Cléo, amaciando meus ombros com a mão, perguntou-me, sensibilizada:
- E como é que se chama seu pai?
- Zebedeu. Ou Zebe, como ele prefere ser chamado.
- Guim! Você está brincando comigo!
- O quê?
- Zebedeu é o nome do pai de São Tiago!
Arregalei os olhos. Minha cabeça balançava negativamente, o zumbido não cessava, pelo contrário: tornava-se mais e mais ensurdecedor.
Tried to run!
Tried to hide!
- Não… Não… Isso não passa de uma coincidência.
Nesse momento fui interpelado por Pintassilgo:
- Qualé Guim.

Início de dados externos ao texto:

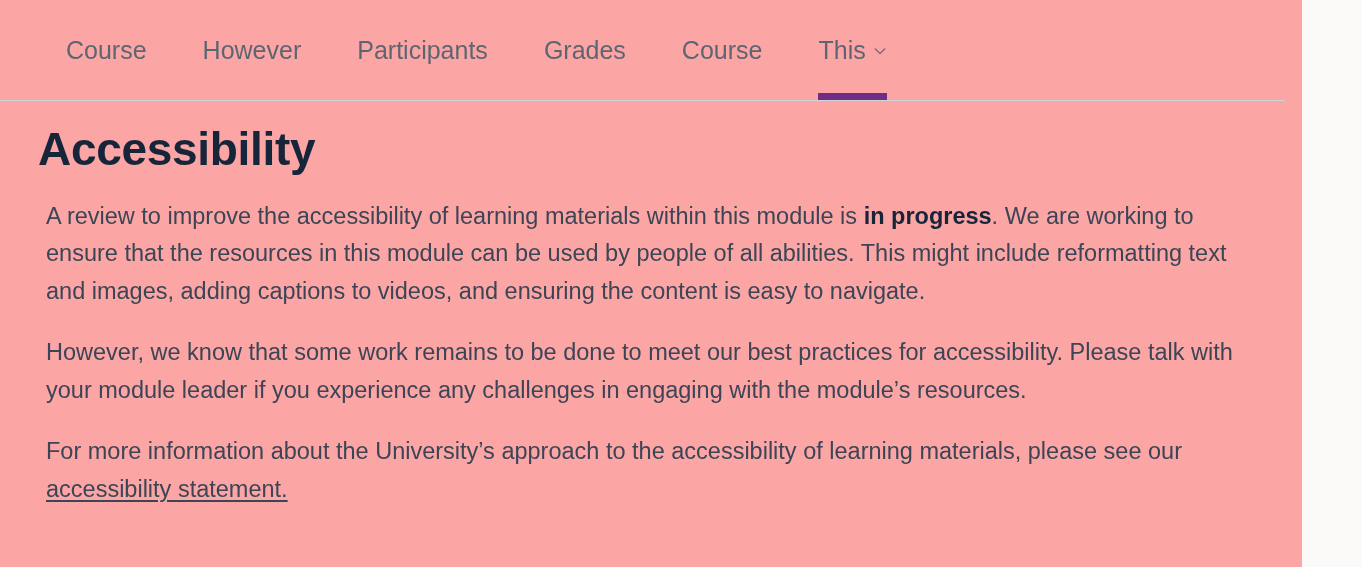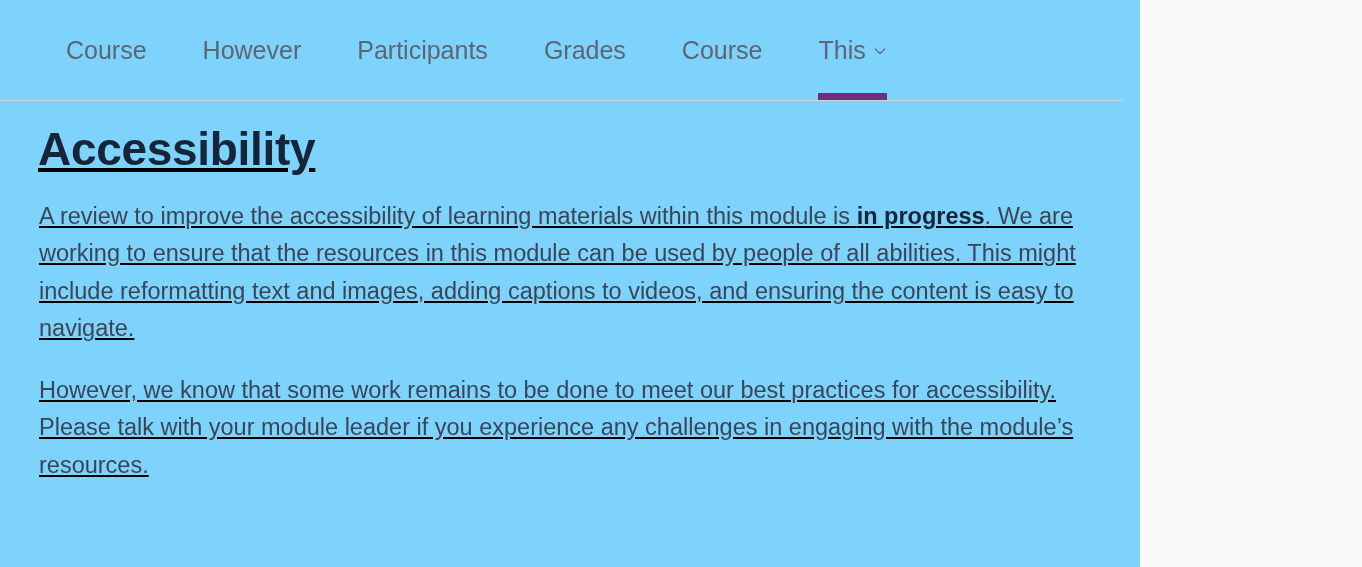--- a/index.html
+++ b/index.html
@@ -10,23 +10,23 @@
     width: 1362px;
     height: 567px;
     background: #fbfaf8;
     font-family: "Liberation Sans", sans-serif;
     -webkit-font-smoothing: antialiased;
     overflow: hidden;
   }
 
   .page {
     position: relative;
-    width: 1140px;
+    width: 1302px;
     height: 567px;
-    background: #7dd3fc;
+    background: #fca5a5;
     box-sizing: border-box;
   }
 
   
   .navbar {
     position: relative;
     height: 101px;
     box-sizing: border-box;
   }
   .nav-divider {
@@ -80,32 +80,31 @@
     height: 14px;
     flex: 0 0 auto;
     position: relative;
     top: 1px;
   }
   .chevron svg { display: block; }
 
   
   .content {
     padding: 22px 38px 0 38px;
-    text-decoration: underline;
   }
   .page-title {
     margin: 0 0 22px 0;
     font-size: 46px;
     line-height: 1.15;
     font-weight: bold;
     color: #16253a;
     letter-spacing: -0.3px;
   }
   .body-text {
-    margin: 0 0 24px 1px;
+    margin: 0 0 24px 8px;
     font-size: 23.5px;
     line-height: 37.5px;
     color: #3b4555;
     max-width: 1290px;
   }
   .body-text:last-child { margin-bottom: 0; }
   .body-text b {
     font-weight: bold;
     color: #16253a;
   }
@@ -165,16 +164,19 @@
     <h1 class="page-title">Accessibility</h1>
 
     <p class="body-text">
       <span>A review to improve the accessibility of learning materials within this module is </span><b>in progress</b><span>. We are working to ensure that the resources in this module can be used by people of all abilities. This might include reformatting text and images, adding captions to videos, and ensuring the content is easy to navigate.</span>
     </p>
 
     <p class="body-text">
       <span>However, we know that some work remains to be done to meet our best practices for accessibility. Please talk with your module leader if you experience any challenges in engaging with the module’s resources.</span>
     </p>
 
+    <p class="body-text">
+      <span>For more information about the University’s approach to the accessibility of learning materials, please see our </span><a class="inline-link">accessibility statement.</a>
+    </p>
 
   </main>
 
 </div>
 
 </body></html>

Você mesmo me disse há algumas horas atrás que não existem coincidências! Esqueceu-se?
Cléo aproximou-se ainda mais e falava tão próxima a mim que senti sua boca colada em meu ouvido.
- Além do mais, querido, não estamos falando de José e Maria. Salomé e Zebedeu são nomes que não se veem todos os dias…
Levantei-me bruscamente. Os presentes me olharam, chocados. Mesmo Pinta, que calmamente devolvia às narinas de Lavínia a fumaça do pega que inalara, assustou-se ao me ouvir tão contundente.
- Isso é demais para mim! Ouçam-me com muita atenção, por favor. Vocês julgarão se o que eu tenho a dizer é pura obra da insanidade ou se das coisas que me acometem existe algo que tem e exige explicação!